Directions ▸ Each record should appear again in the response exactly as it does in the original.

───── Supplied records ─────

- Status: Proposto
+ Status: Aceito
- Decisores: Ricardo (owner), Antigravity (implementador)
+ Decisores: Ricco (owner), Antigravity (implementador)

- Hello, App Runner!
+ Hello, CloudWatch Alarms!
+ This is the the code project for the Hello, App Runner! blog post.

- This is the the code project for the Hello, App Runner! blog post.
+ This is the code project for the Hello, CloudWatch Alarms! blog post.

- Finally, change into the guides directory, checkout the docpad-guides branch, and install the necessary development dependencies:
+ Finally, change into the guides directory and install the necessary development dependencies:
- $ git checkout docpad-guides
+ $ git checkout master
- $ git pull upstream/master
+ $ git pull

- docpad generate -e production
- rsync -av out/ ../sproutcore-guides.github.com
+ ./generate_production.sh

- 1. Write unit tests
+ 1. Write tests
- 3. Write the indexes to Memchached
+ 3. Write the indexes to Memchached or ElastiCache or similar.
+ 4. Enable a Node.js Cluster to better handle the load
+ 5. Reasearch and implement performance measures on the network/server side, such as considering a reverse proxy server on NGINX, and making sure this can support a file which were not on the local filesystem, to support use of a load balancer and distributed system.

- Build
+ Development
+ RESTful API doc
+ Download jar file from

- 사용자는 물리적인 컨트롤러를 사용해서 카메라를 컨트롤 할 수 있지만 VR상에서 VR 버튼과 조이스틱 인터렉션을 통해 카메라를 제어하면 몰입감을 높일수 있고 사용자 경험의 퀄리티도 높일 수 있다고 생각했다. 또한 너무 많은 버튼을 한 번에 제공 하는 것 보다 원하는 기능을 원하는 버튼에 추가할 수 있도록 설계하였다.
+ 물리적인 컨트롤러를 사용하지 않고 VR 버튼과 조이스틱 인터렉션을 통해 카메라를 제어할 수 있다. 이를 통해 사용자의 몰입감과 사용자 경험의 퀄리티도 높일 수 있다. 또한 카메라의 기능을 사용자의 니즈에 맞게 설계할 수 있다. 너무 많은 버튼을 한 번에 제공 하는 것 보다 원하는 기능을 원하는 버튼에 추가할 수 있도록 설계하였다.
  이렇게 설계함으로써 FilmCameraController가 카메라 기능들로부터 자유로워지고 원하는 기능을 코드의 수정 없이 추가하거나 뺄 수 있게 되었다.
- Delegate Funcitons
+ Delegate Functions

─────

Result for this exercise ▸
- Status: Proposto
+ Status: Aceito
- Decisores: Ricardo (owner), Antigravity (implementador)
+ Decisores: Ricco (owner), Antigravity (implementador)

- Hello, App Runner!
+ Hello, CloudWatch Alarms!
+ This is the the code project for the Hello, App Runner! blog post.

- This is the the code project for the Hello, App Runner! blog post.
+ This is the code project for the Hello, CloudWatch Alarms! blog post.

- Finally, change into the guides directory, checkout the docpad-guides branch, and install the necessary development dependencies:
+ Finally, change into the guides directory and install the necessary development dependencies:
- $ git checkout docpad-guides
+ $ git checkout master
- $ git pull upstream/master
+ $ git pull

- docpad generate -e production
- rsync -av out/ ../sproutcore-guides.github.com
+ ./generate_production.sh

- 1. Write unit tests
+ 1. Write tests
- 3. Write the indexes to Memchached
+ 3. Write the indexes to Memchached or ElastiCache or similar.
+ 4. Enable a Node.js Cluster to better handle the load
+ 5. Reasearch and implement performance measures on the network/server side, such as considering a reverse proxy server on NGINX, and making sure this can support a file which were not on the local filesystem, to support use of a load balancer and distributed system.

- Build
+ Development
+ RESTful API doc
+ Download jar file from

- 사용자는 물리적인 컨트롤러를 사용해서 카메라를 컨트롤 할 수 있지만 VR상에서 VR 버튼과 조이스틱 인터렉션을 통해 카메라를 제어하면 몰입감을 높일수 있고 사용자 경험의 퀄리티도 높일 수 있다고 생각했다. 또한 너무 많은 버튼을 한 번에 제공 하는 것 보다 원하는 기능을 원하는 버튼에 추가할 수 있도록 설계하였다.
+ 물리적인 컨트롤러를 사용하지 않고 VR 버튼과 조이스틱 인터렉션을 통해 카메라를 제어할 수 있다. 이를 통해 사용자의 몰입감과 사용자 경험의 퀄리티도 높일 수 있다. 또한 카메라의 기능을 사용자의 니즈에 맞게 설계할 수 있다. 너무 많은 버튼을 한 번에 제공 하는 것 보다 원하는 기능을 원하는 버튼에 추가할 수 있도록 설계하였다.
  이렇게 설계함으로써 FilmCameraController가 카메라 기능들로부터 자유로워지고 원하는 기능을 코드의 수정 없이 추가하거나 뺄 수 있게 되었다.
- Delegate Funcitons
+ Delegate Functions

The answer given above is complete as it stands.